Meanwhile, influential conservatives met in Philadelphia in early March to discuss the Mecham candidacy. It was almost unanimous that the Arizona Senator and his Birch Society allies had to be stopped from taking over the movement, even if it meant for Rockefeller to win the primary. It was decided that an alternate candidate was needed to serve as a true Conservative alternative to Mecham’s “reactionary insanity” and racist remarks. Not three days later, influential journalist and founder of National Review William F Buckley announced his run for the Presidency, referencing Rockefeller only indirectly as he trained his fire on Mecham and the southern Democrats.

The remainder of the primaries would be relatively sleepy, Mecham winning Florida, West Virginia, and Oregon, Buckley Nebraska, Wisconsin, and New Jersey, and Rockefeller sweeping the rest.

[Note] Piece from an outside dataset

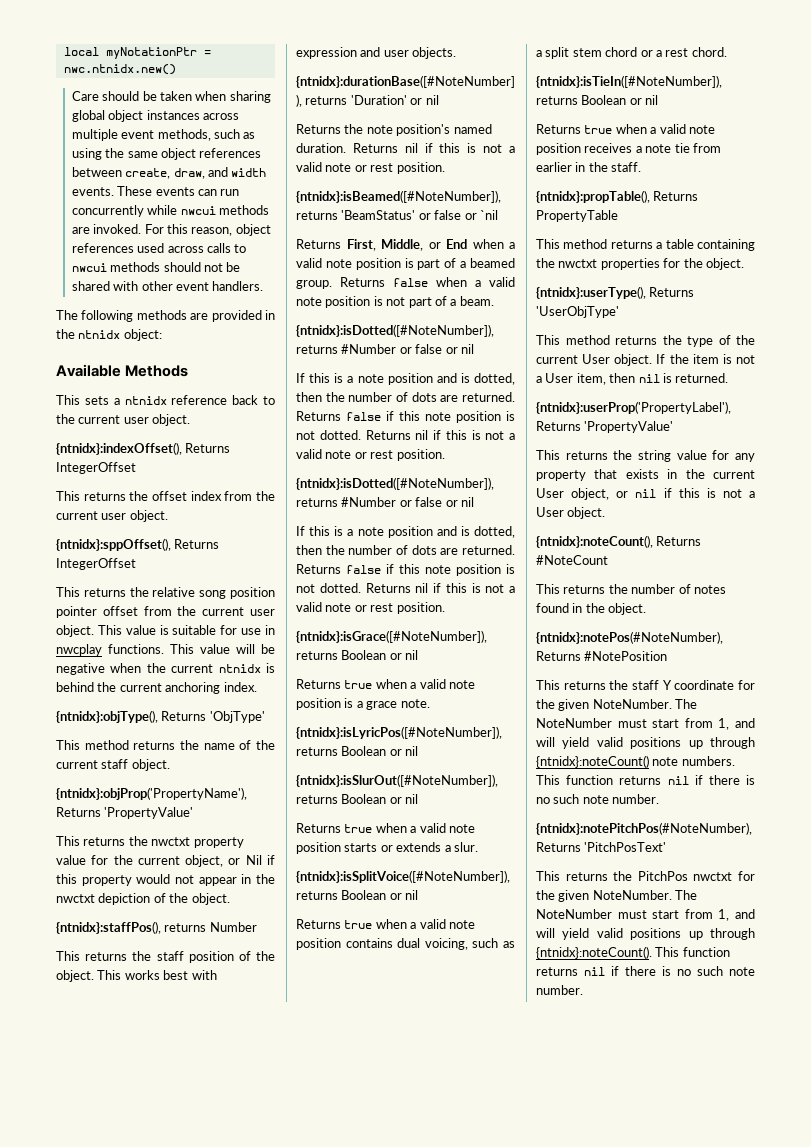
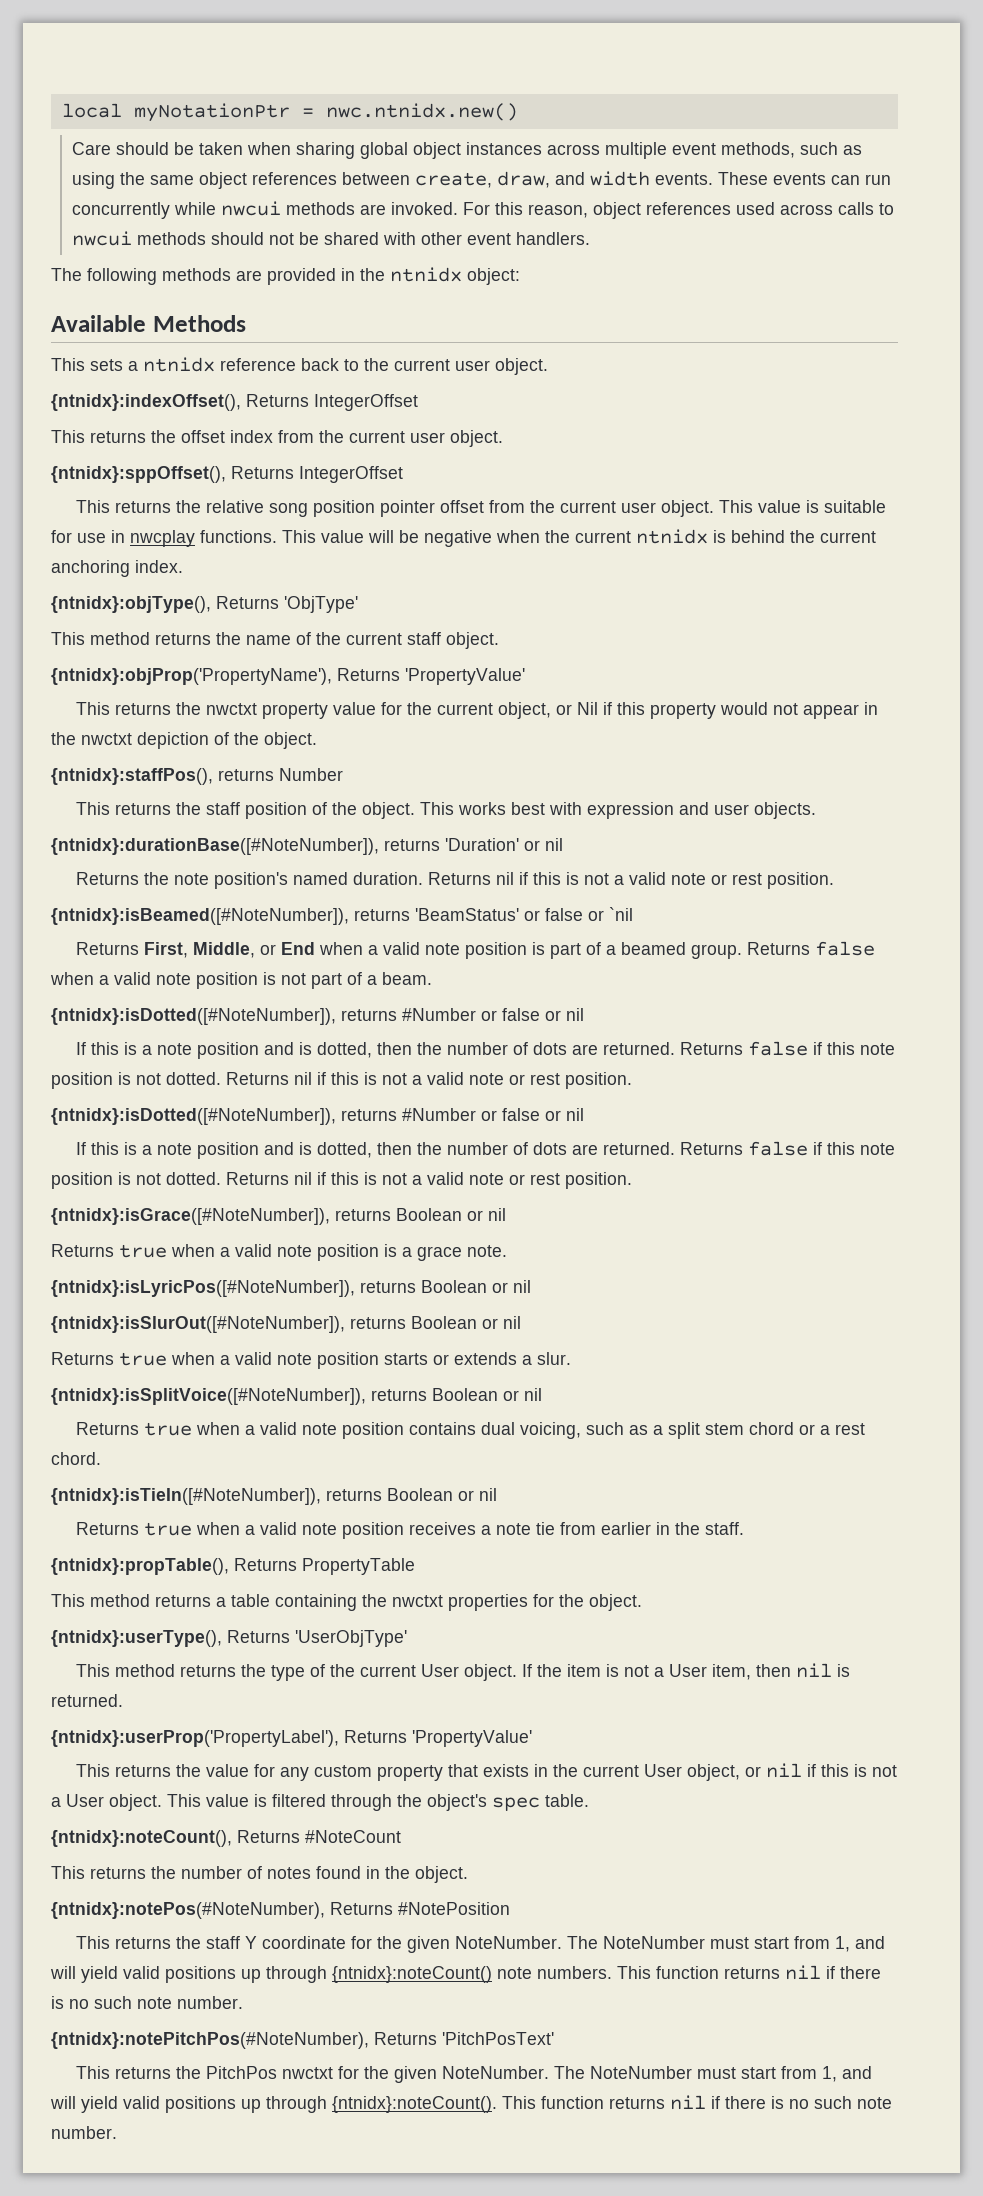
[638,450,671,462] string -> (202, 1770) none
(755, 457) none -> [314,1765,373,1777] custom
(606, 513) none -> [167,1794,589,1811] This value is filtered through the object's spec table.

At the convention, the fracturing of the conservative block by Buckley (whose candidacy was mainly as a foil of Mecham, not a serious bid) and the persuasions of many swing votes to give Rockefeller the nomination as to prevent Mecham from gaining ground sealed the deal. On the first ballot the President was renominated handily, Buckley beating out Mecham for second place – which it was reported the Arizona Senator let out a profanity and racially charged rant as he and his delegates stormed out of the convention for the day.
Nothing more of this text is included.